Repository files navigation

Disaggregated Hybrid Parallelism with Ray

A framework for training vision-language models using disaggregated hybrid parallelism, where each model component adopts its optimal parallelization strategy independently.

Overview

Modern vision-language models (VLMs) present a fundamental training challenge: they consist of heterogeneous components with vastly different computational and memory characteristics, making uniform parallelization strategies inefficient.

The Heterogeneity Problem

Vision-language models combine two components with fundamentally mismatched characteristics:

Vision Encoder (Small Model, Long Sequences)

  • Parameters: ~500M-6B (relatively small)
  • Sequences: Up to 65k tokens per high-resolution image
  • Computation: Fast per iteration (smaller model, often sparse attention)
  • Bottleneck: Activation memory scales with sequence length (B×S×H)

Text Decoder (Large Model)

  • Parameters: 7B-72B (10-100× larger than vision)
  • Computation: Slower per iteration (much larger model, dense attention)
  • Bottleneck: Model states scale with parameter count (M×20 bytes with mixed precision + AdamW)

This asymmetry creates a fundamental challenge: the vision encoder is memory-bound by activations, while the text decoder is memory-bound by parameters.

Why Uniform Parallelization Fails

Existing distributed training frameworks (DeepSpeed, Megatron-LM) assume uniform parallelization strategies across all model components.
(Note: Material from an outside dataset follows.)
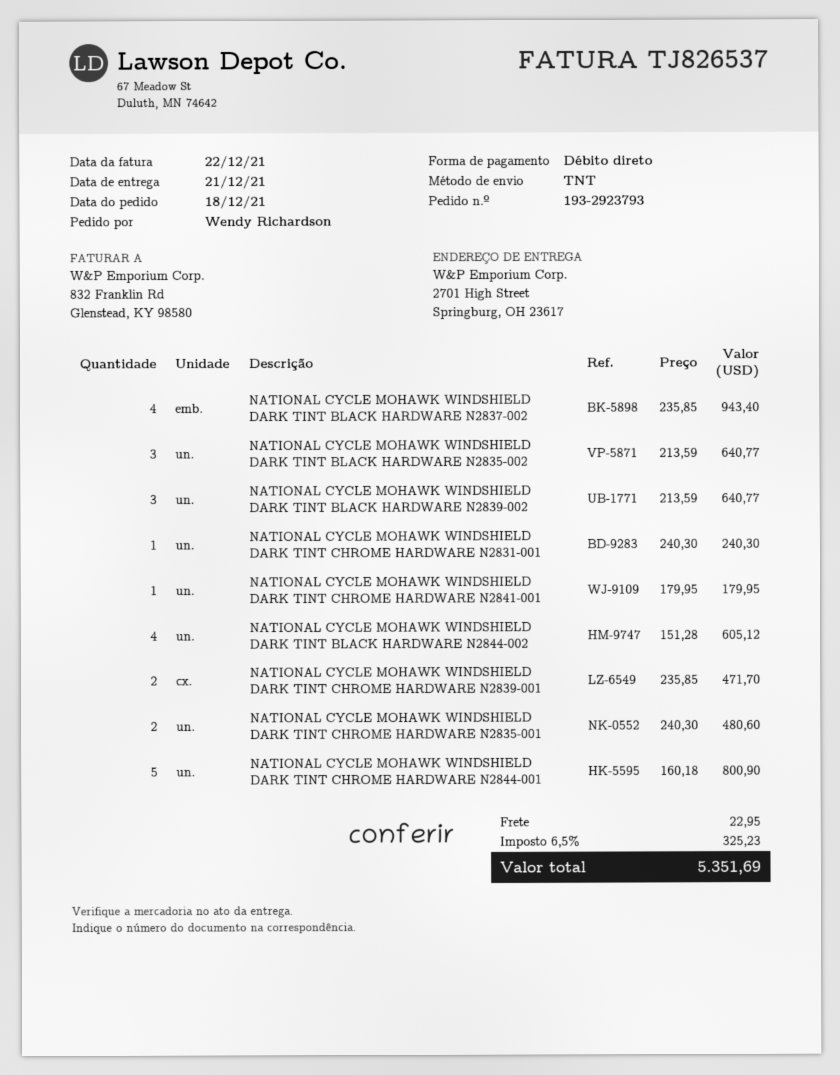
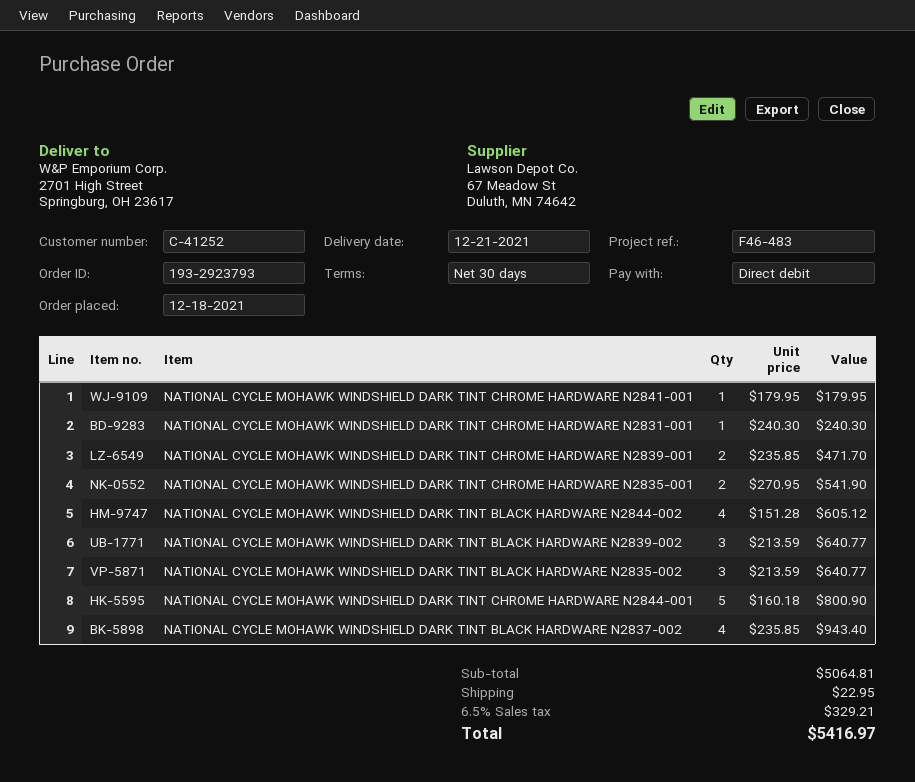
NATIONAL CYCLE MOHAWK WINDSHIELD DARK TINT CHROME HARDWARE N2835-001: 2 x 240.30 = 480.60 -> 2 x 270.95 = 541.90
tax: 6.5% = 325.23 -> 6.5% = 329.21
total: 5351.69 -> 5416.97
This creates severe inefficiencies:

Tensor Parallelism (TP):

  • ✅ Efficient for large text models (partitions parameters across GPUs)
  • Inefficient for small vision encoders: Small hidden dimensions make communication overhead dominate computation time, creating a bottleneck

Data Parallelism / ZeRO3 (parameter sharding):

  • ✅ Works well for short sequences that fit in memory
  • Critical limitation: Minimum batch size per GPU = 1, causing OOM errors with long sequences (65k tokens)
  • Real-world impact: Researchers must downscale images (896×896 vs 3584×3584), resulting in a 16× reduction in trainable sequence length compared to hardware capability

Our Solution: Disaggregated Hybrid Parallelism (DHP)

This repository implements disaggregated hybrid parallelism (DHP) using Ray, allowing each model component to adopt its optimal parallelization strategy:

✅ Vision Encoder: Sequence Parallelism (SP) + ZeRO1 (data parallel + optimizer states sharding)

  • Implements DeepSpeed-Ulysses style sequence parallelism [1] to split long sequences across GPUs
  • Activation memory scales linearly with GPU count: B×S×H/N per GPU
  • Avoids tensor parallelism overhead for small models
  • Communication pattern: All-to-All operations enable efficient attention across partitioned sequences
  • Particularly effective with sparse attention patterns (see Qwen2.5-VL results below)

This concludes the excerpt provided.